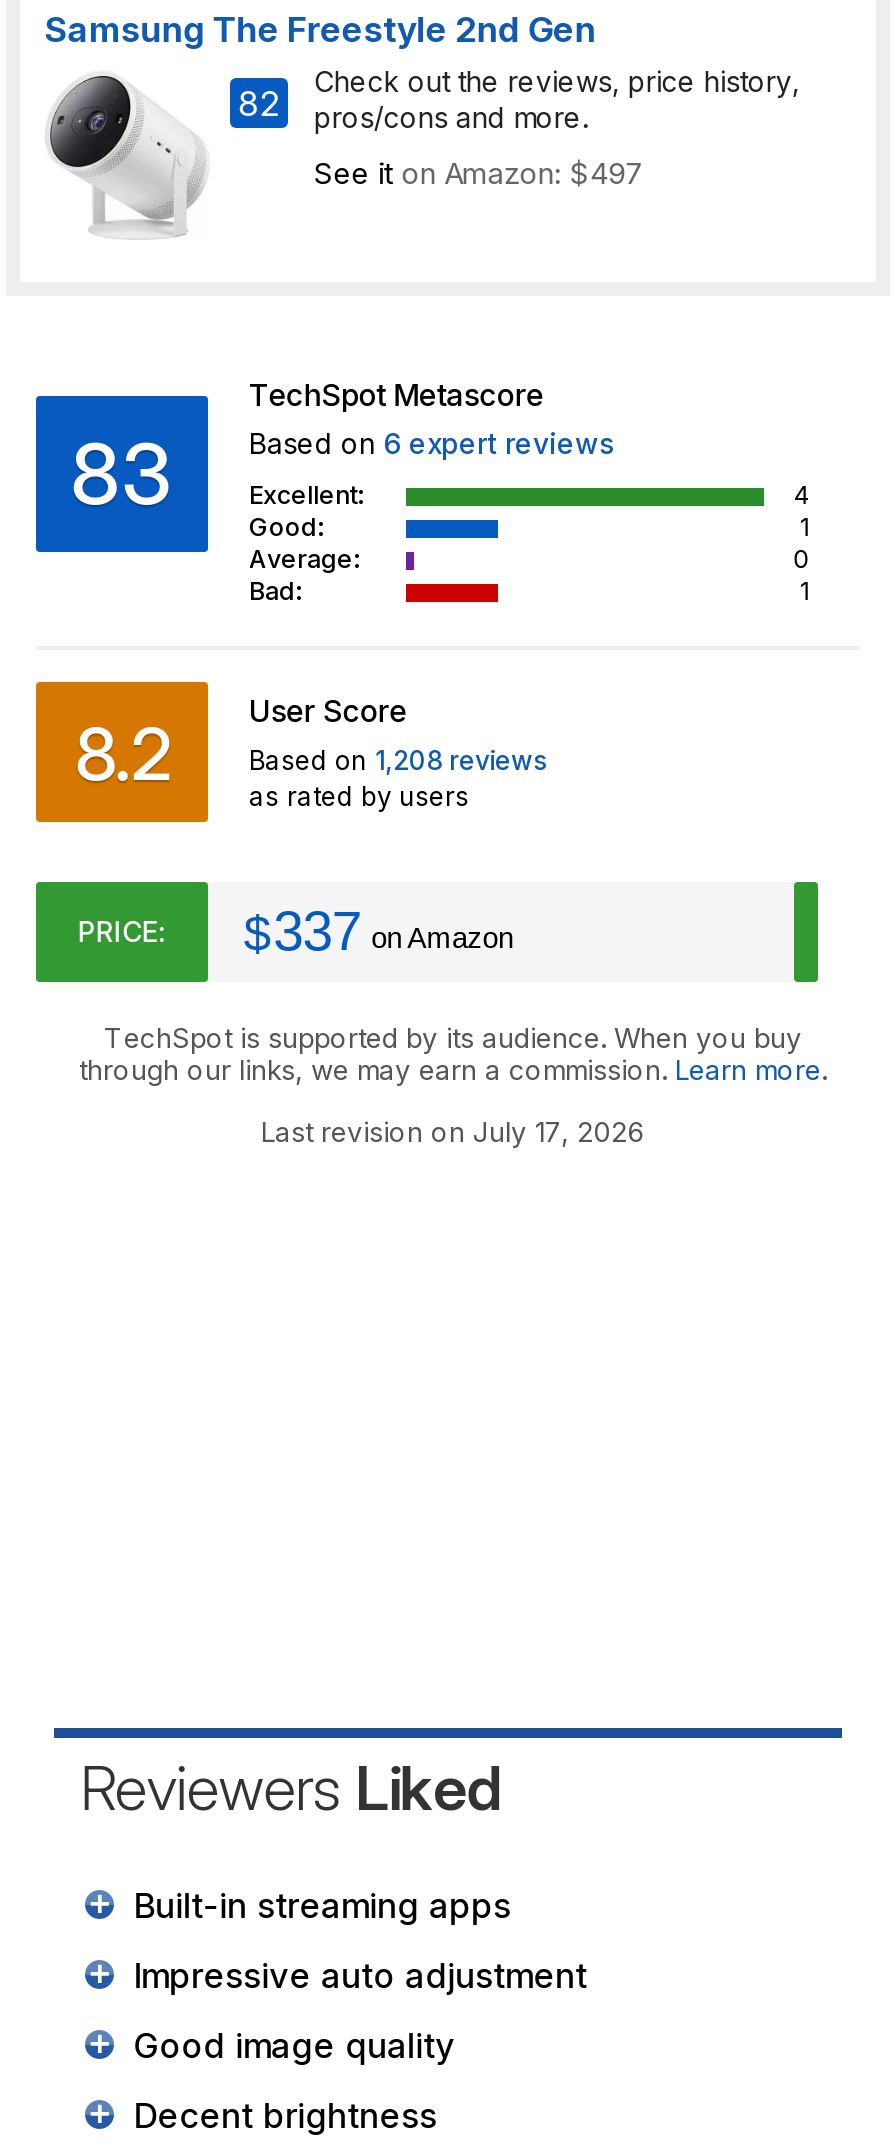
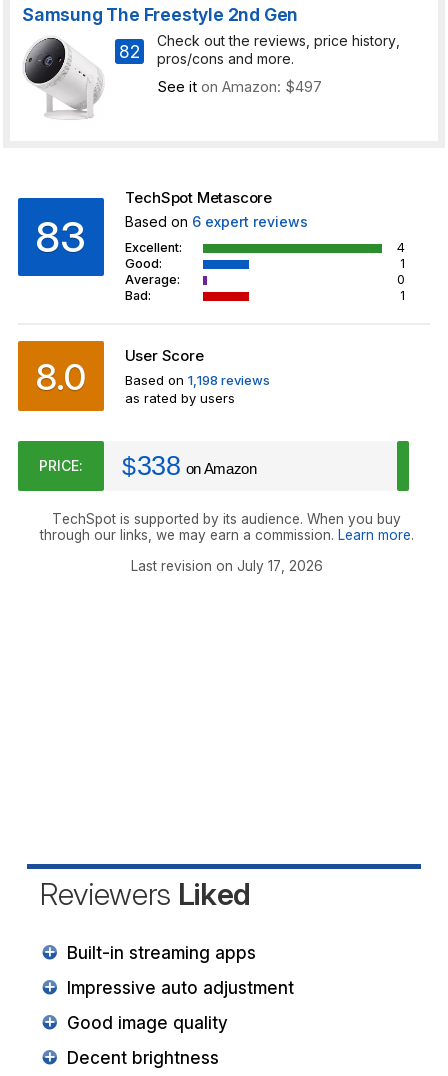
- 8.2
+ 8.0

- Based on 1,208 reviews
+ Based on 1,198 reviews

- $337 on Amazon
+ $338 on Amazon
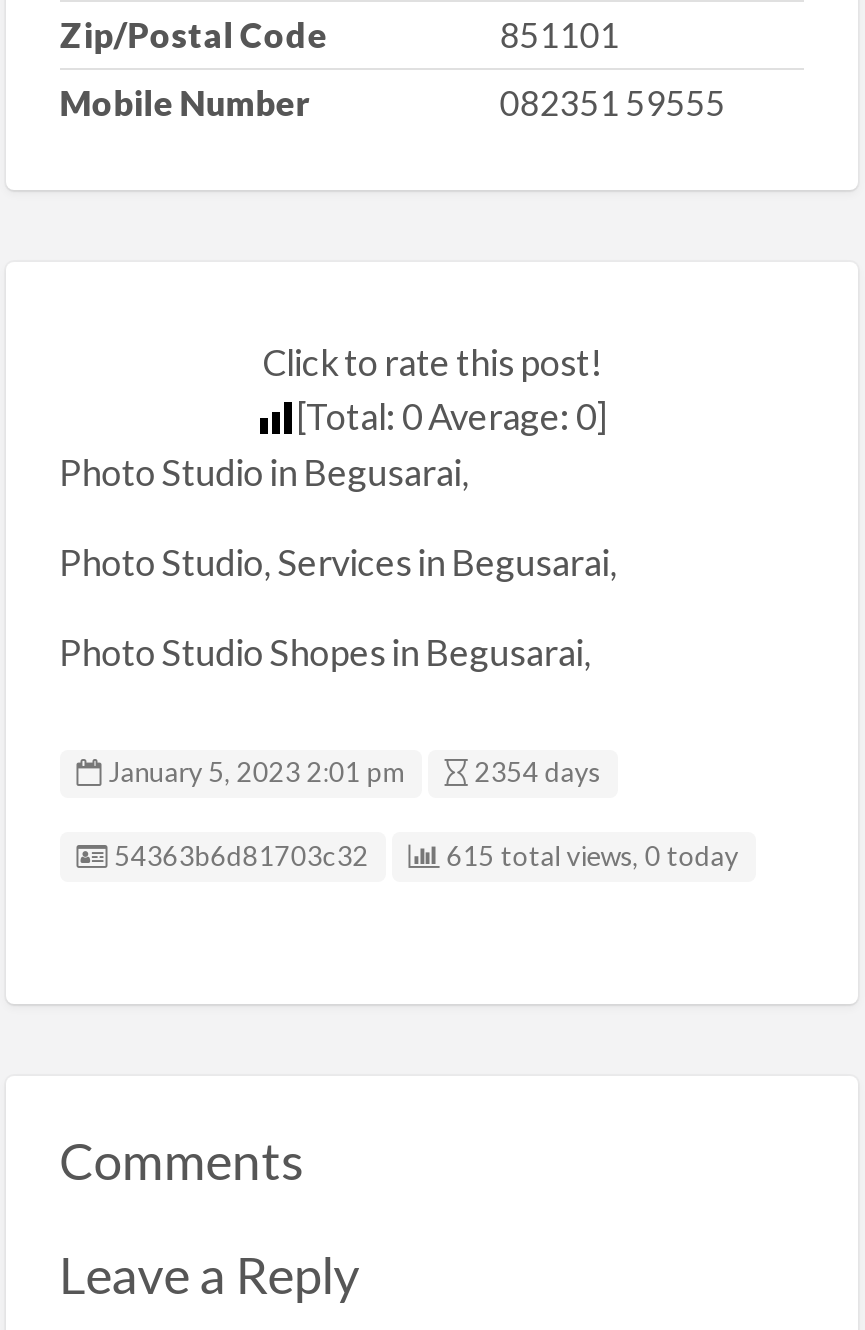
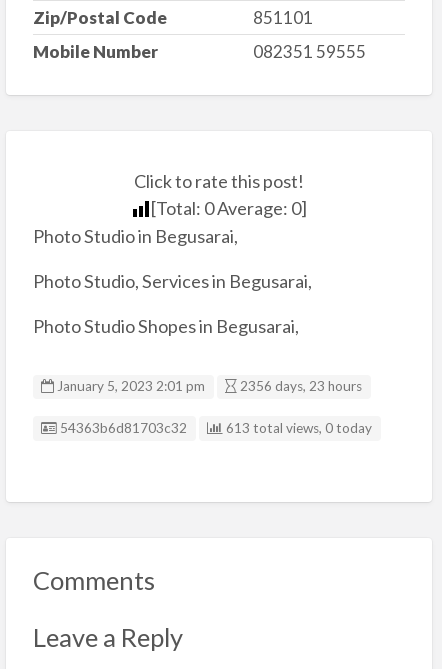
- January 5, 2023 2:01 pm 2354 days
+ January 5, 2023 2:01 pm 2356 days, 23 hours

- 615 total views, 0 today
+ 613 total views, 0 today
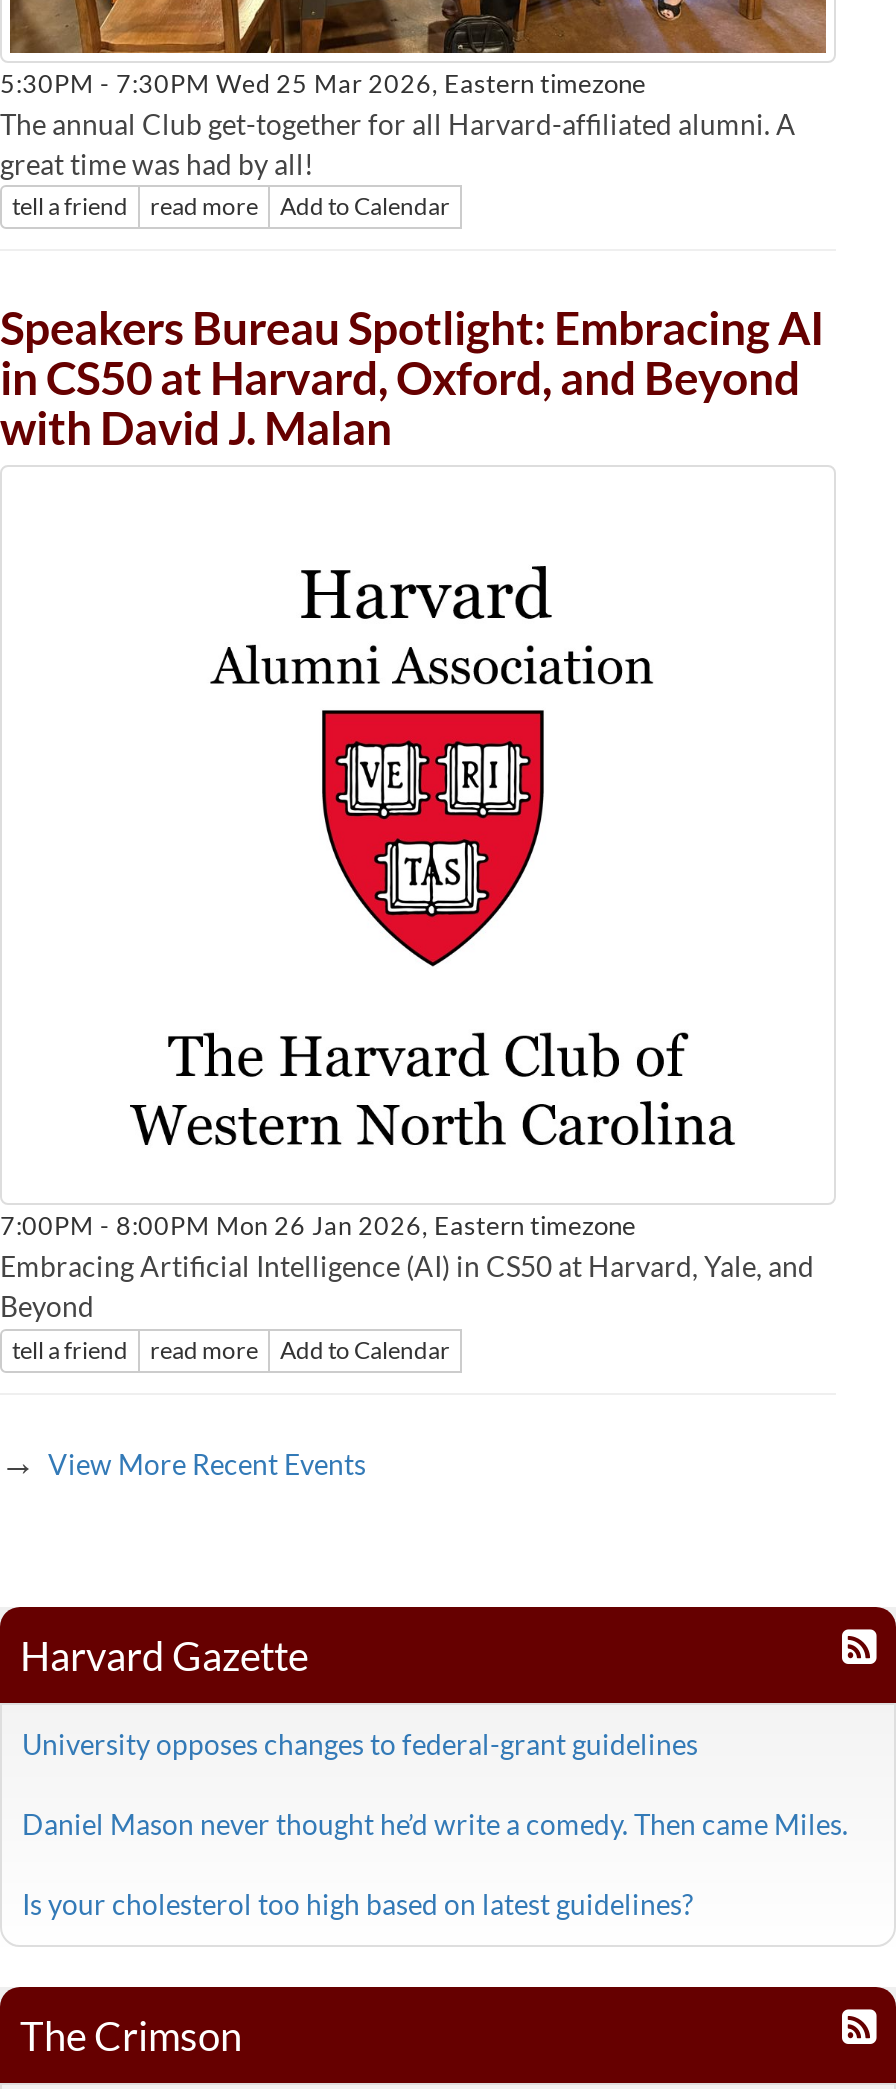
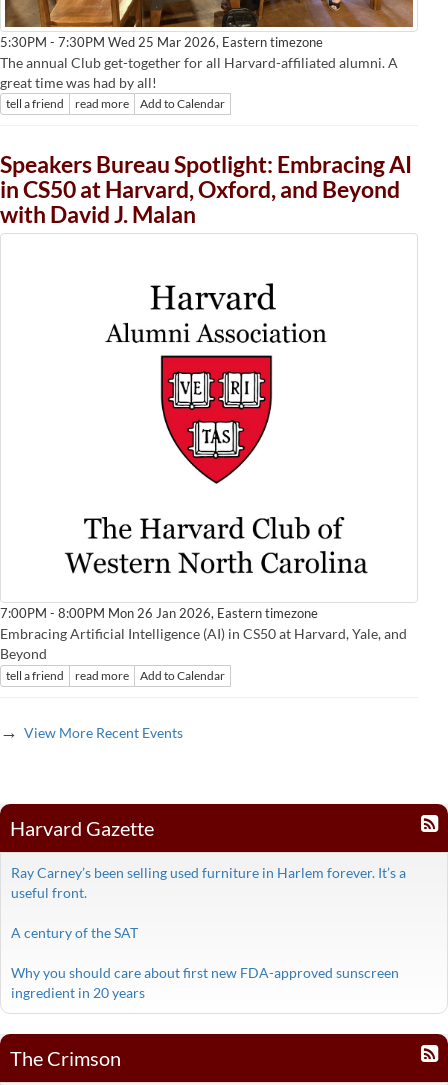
- University opposes changes to federal-grant guidelines
+ Ray Carney’s been selling used furniture in Harlem forever. It’s a
+ useful front.

- Daniel Mason never thought he’d write a comedy. Then came Miles.
+ A century of the SAT

- Is your cholesterol too high based on latest guidelines?
+ Why you should care about first new FDA-approved sunscreen
+ ingredient in 20 years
──────
- **Work to be completed**:
Your answer must be the lines from the one that contains "- Daniel Mason" through the last line of the entries above, copied exactly, with no other lines.

- **Reply to the exercise**:
- Daniel Mason never thought he’d write a comedy. Then came Miles.
+ A century of the SAT

- Is your cholesterol too high based on latest guidelines?
+ Why you should care about first new FDA-approved sunscreen
+ ingredient in 20 years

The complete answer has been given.